1. Astrometry (follow-up observations). It is The most rigorous way to confirm that candidates are sub-stellar companions to the host system. By taking additional data several days/months/years, we can study the proper motion of the objects and therefore conclude if they are bound or not. In the case of RX J1744.7-2713, this kind of analysis will be available in a least 10 years.
2. Color-magnitude diagram. If observations in two different bands are available, we can construct a color-magnitude diagram to determine if their color and magnitude are more coherent with stars or exoplanets. For RX J1744.7-2713, see Fig. 7 and audio for more detail.
3. Background probability. Using 3D models of the sky, we can estimate the expected number of sources in a certain area. Depending on the number of sources, we can calculate the probability of finding a source with the same magnitude of a detected candidate.
4. More observations. In order to study an object more in depth, we can ask for additional observations, e.g. spectoscopic analysis, other band, etc.
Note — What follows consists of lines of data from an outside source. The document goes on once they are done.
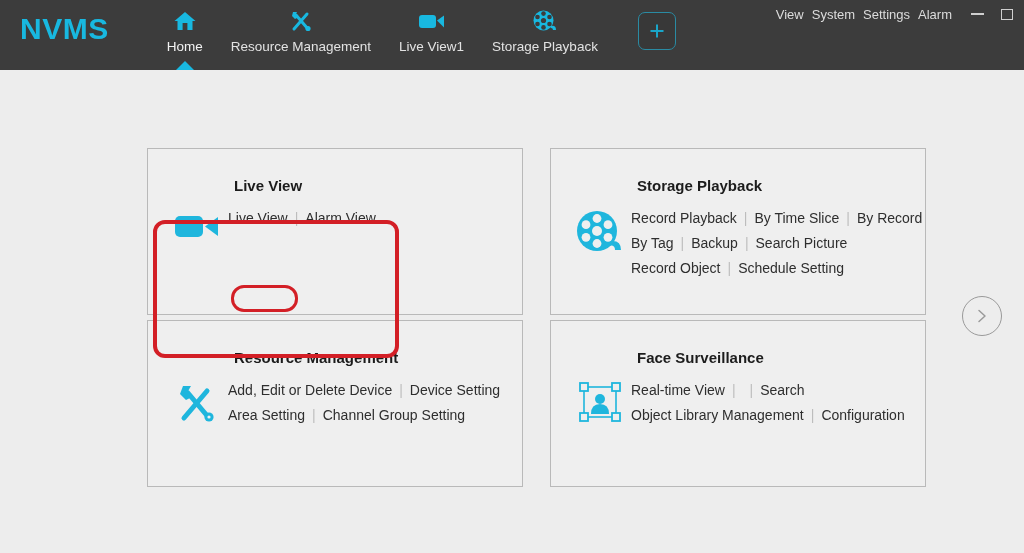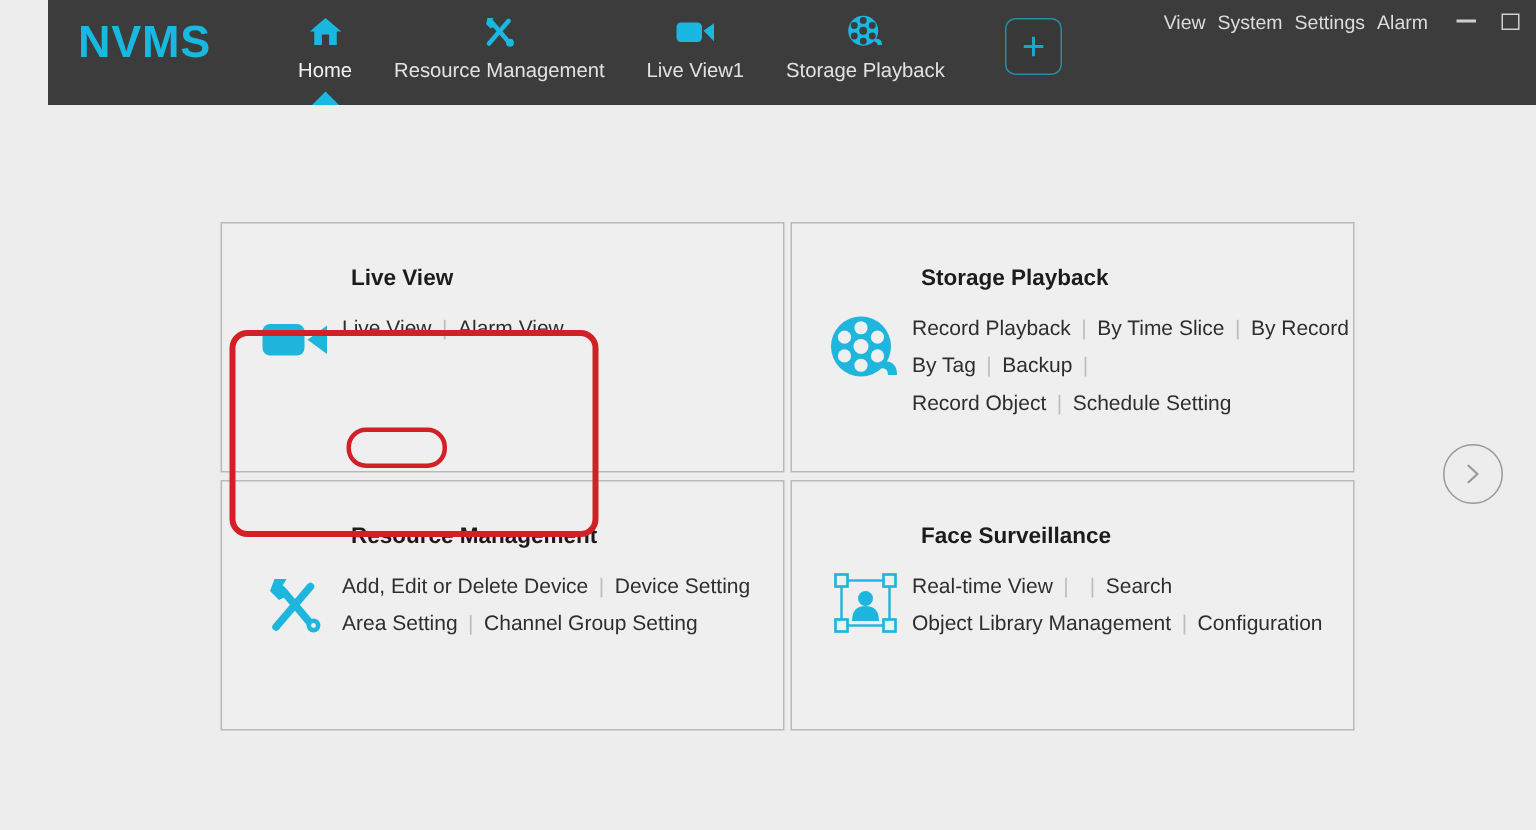--- a/index.html
+++ b/index.html
@@ -22,7 +22,6 @@
     background: #3c3c3c;
     display: flex;
     align-items: flex-start;
-    margin-left: 32px;
   }
   .accent-bar {
     position: absolute;

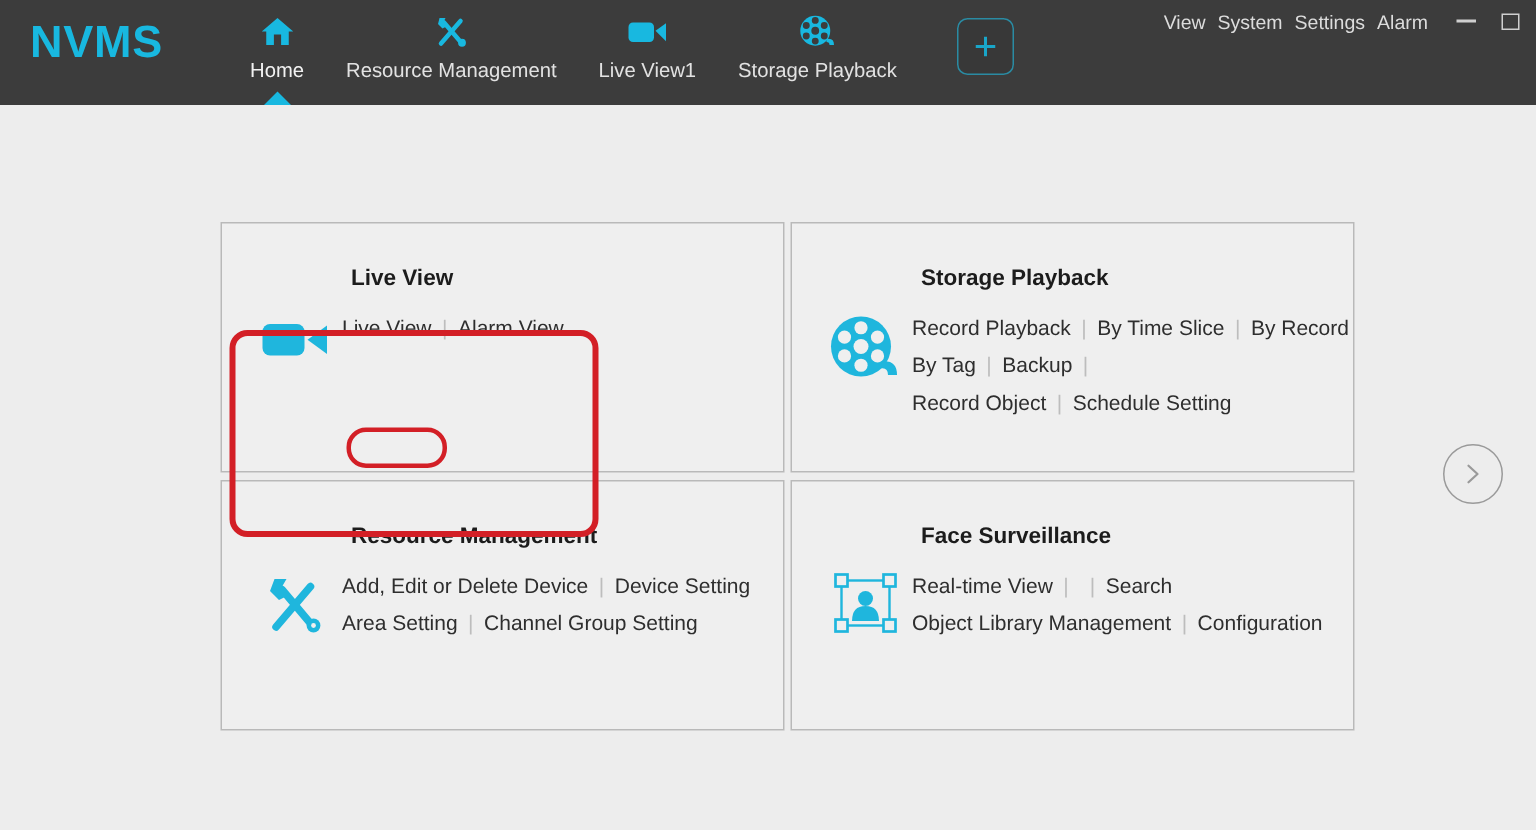--- a/index.html
+++ b/index.html
@@ -150,7 +150,7 @@
     display: grid;
     grid-template-columns: 376px 376px;
     grid-template-rows: 167px 167px;
-    gap: 5px 4px;
+    gap: 5px 27px;
   }
 
   .card {

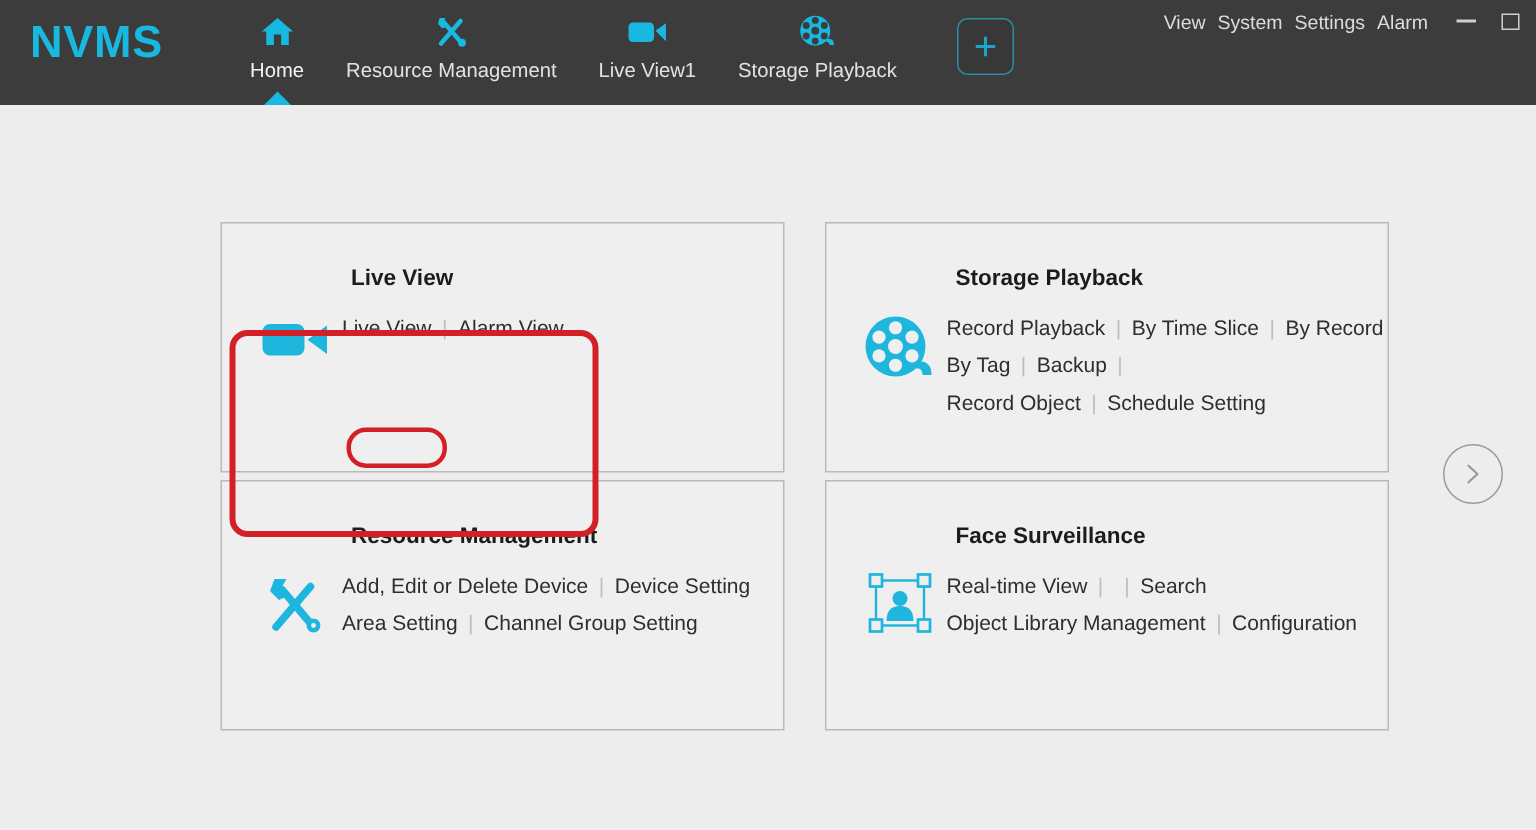--- a/index.html
+++ b/index.html
@@ -387,6 +387,7 @@
               <span class="sep">|</span>
               <span class="card-link">Backup</span>
               <span class="sep">|</span>
+              <span class="card-link">Search Picture</span>
             </div>
             <div class="link-row">
               <span class="card-link">Record Object</span>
There are between 4 and 8 sub-stellar companion candidates in RX J1744.7-2713.
CONCLUSIONS
• In this work, we have presented the first high-contrast images of RX J1744.7-2713, using data from the Keck/NIRC2 vortex coronagraph.
• We also reported the possible discovery of 4 to 8 sub-stellar companions with masses from 5 to 26 $$M_\mathrm{Jup}$$ and really wide orbits, which may be the first brown dwarfs and giant planets ever imaged around X-ray binaries.
• A paper in preparation (Prasow-Émond et al. in prep) will present the high-contrast images of 13 other near X-ray binaries. We aim to conduct a statistical study of the presence of sub-stellar companions in those extreme environments.